I did go to counseling about 3 years ago, trying to get an understanding of this fetish turn obsession in the hopes of resolving and controlling this desire to be fat and enjoying the fat male body.  My counselor, through talk therapy provided me with the observation that my desire to be bigger "may" be due to the fact that I was sexually abused at age 5 or 6 by a fat man.  I do remember a neighbor bringing me in to his house, no one else was there and he began to upzip my zipper.  Somehow I recall getting away from him and running very, very fast.  I was obviously scared and literally RAN away.  I don't recall ever reliving this (which he asked me to do) or discussing the situation with anyone until 3 years ago.  It was very frightening then and he said it's not at all unusual to "bury" this experience out of one's consciousness for years and years, which I did.  But in order to "control" or "deal" or "handle" this, I did bury the experience and somehow "turned this fear into a fetish of being fat in an effort to "be in control".  I may not be using all the right words but I think you get the idea. 

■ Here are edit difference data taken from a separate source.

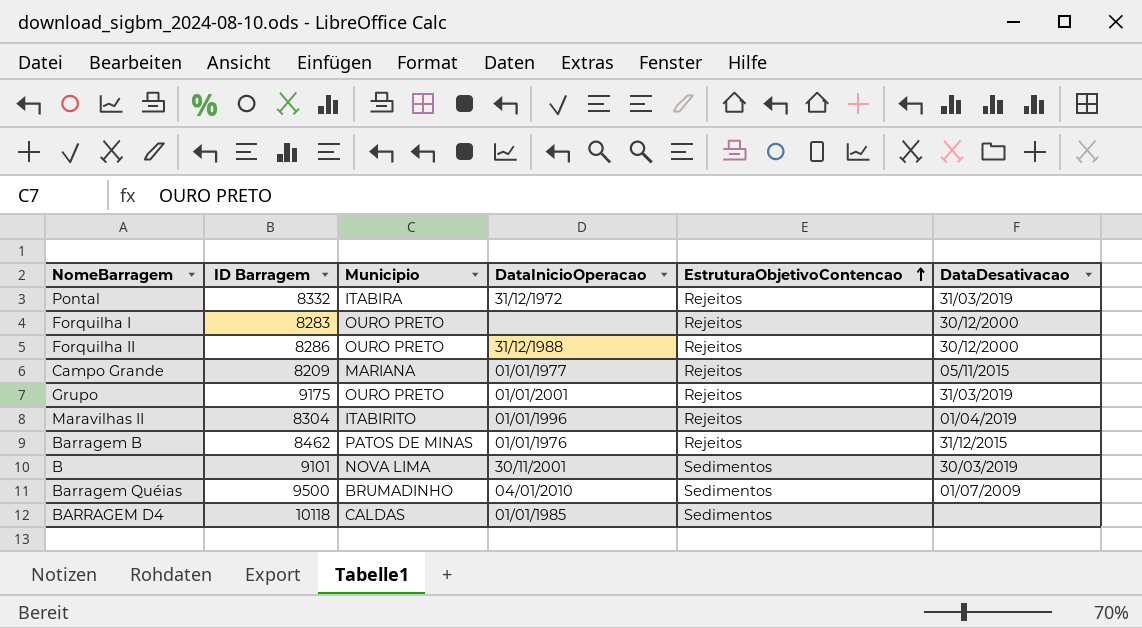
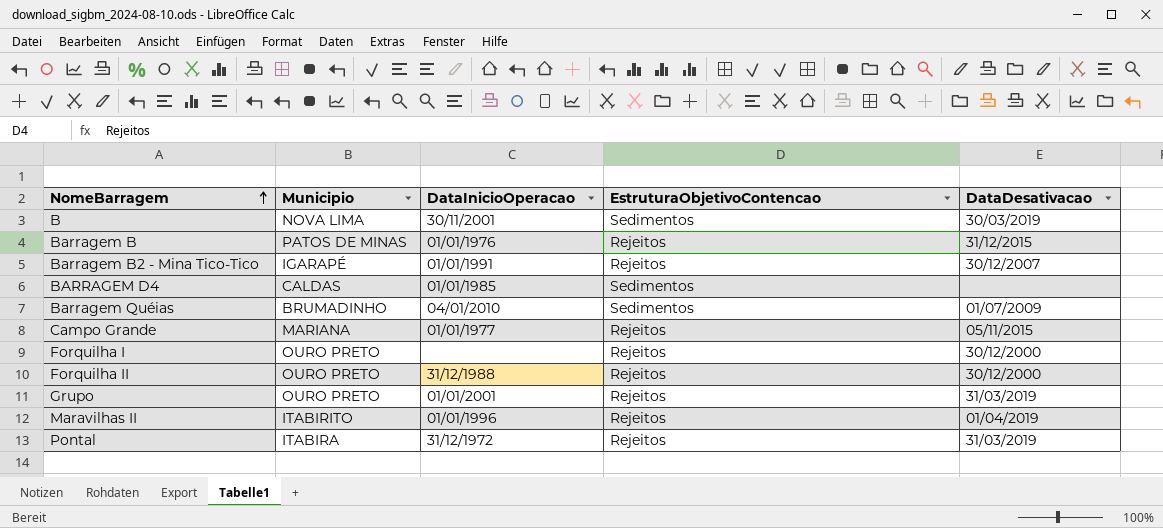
row order: EstruturaObjetivoContencao ascending -> NomeBarragem ascending
column ID Barragem | position: 2 -> none
row Barragem B2 - Mina Tico-Tico: none -> IGARAPÉ | 01/01/1991 | Rejeitos | 30/12/2007

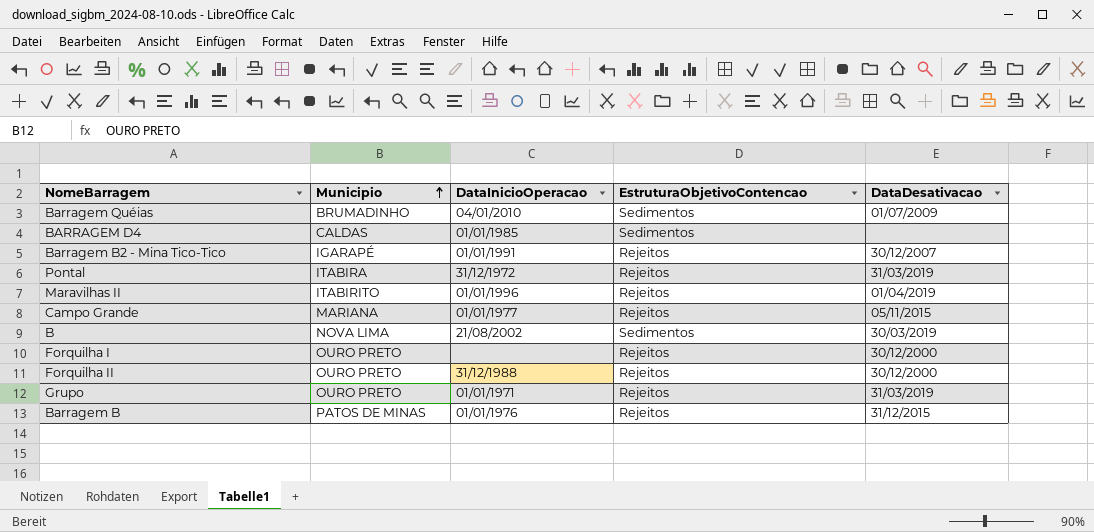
row order: NomeBarragem ascending -> Municipio ascending
B | DataInicioOperacao: 30/11/2001 -> 21/08/2002
Grupo | DataInicioOperacao: 01/01/2001 -> 01/01/1971

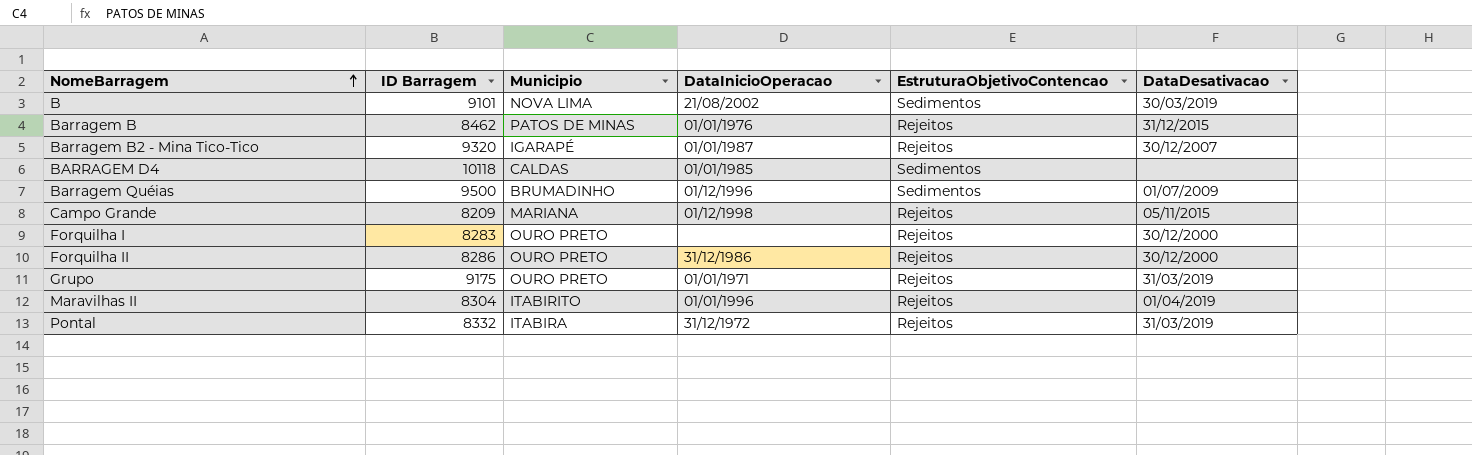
row order: Municipio ascending -> NomeBarragem ascending
column ID Barragem | position: none -> 2
Barragem B2 - Mina Tico-Tico | DataInicioOperacao: 01/01/1991 -> 01/01/1987
Barragem Quéias | DataInicioOperacao: 04/01/2010 -> 01/12/1996
Campo Grande | DataInicioOperacao: 01/01/1977 -> 01/12/1998
Forquilha II | DataInicioOperacao: 31/12/1988 -> 31/12/1986

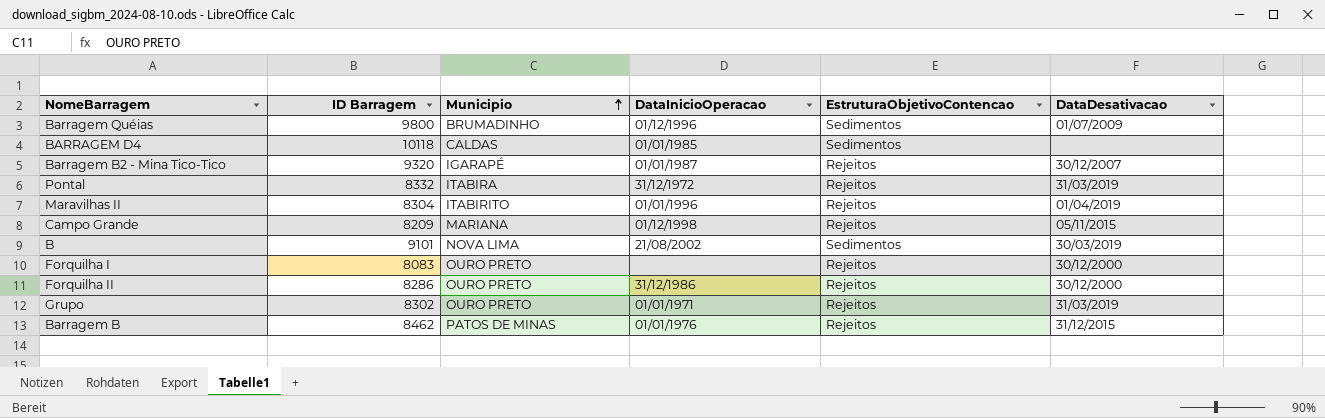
row order: NomeBarragem ascending -> Municipio ascending
Barragem Quéias | ID Barragem: 9500 -> 9800
Forquilha I | ID Barragem: 8283 -> 8083
Grupo | ID Barragem: 9175 -> 8302

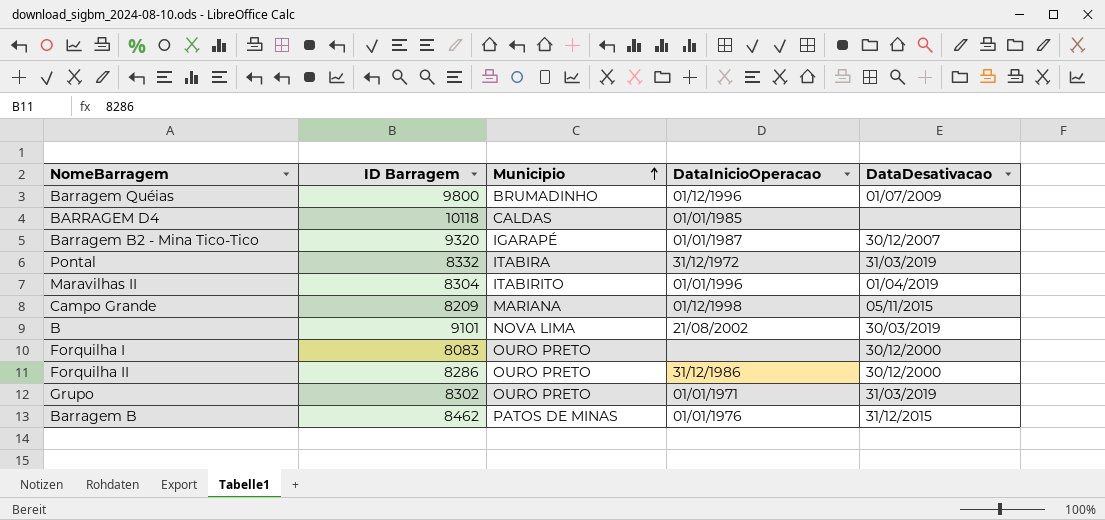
column EstruturaObjetivoContencao | position: 5 -> none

At the same time, I've admitted to myself and close family members that I am gay.  I am attracted to looking at fat men, good looking soft footballers...and wanting to be fat.   Well, I did get married along the way, we had two wonderful children.  My wife and I recently have separated.  She knows about my fat desires and gayness of course.  While I was very secretive, fearful, deceitful and all the rest, I could no longer hold the secrets in.  I intently was hoping to have her see me looking on the internet at the various gainer websites.  Cowardly, I know.  But I did. And she did see me one day about 10 years ago looking at a gainer website.  It frightened her understandably, causing alot of confusion and angst.  Well, we remained married not talking about any of this for years and years.  Finally, when the kids left and we "experienced the empty nester", things did come to a head.  WE have had an amicable separation which will lead to divorce at some point, I believe.

But, here I am today.  I need some help to help be understand, deal and meet this head on.  It's really become a life issue.  Here are my questions:

1)  Is this something I can overcome (because I want to) like overcoming cigarettes or living as a recovering alcoholic, or not?

2)  Is this an obsession?  I've read that obsessions cannot be overcome.  That is depressing.  Is that true?

3)  I pad more and more but really do want to stop.  But this desire is overwhelming, I think, in my efforts to sexually fulfill these desire...is that what I am doing?  Is its so wrong, so terribly wrong.  But I am no controlling it.  Can I ever be a recovering gainer/padder?  WHAT IS BEHIND ALL THIS?  I am successful in many areas of my life but this issue has hurt and killed my marriage.  What do I do, who do I turn to?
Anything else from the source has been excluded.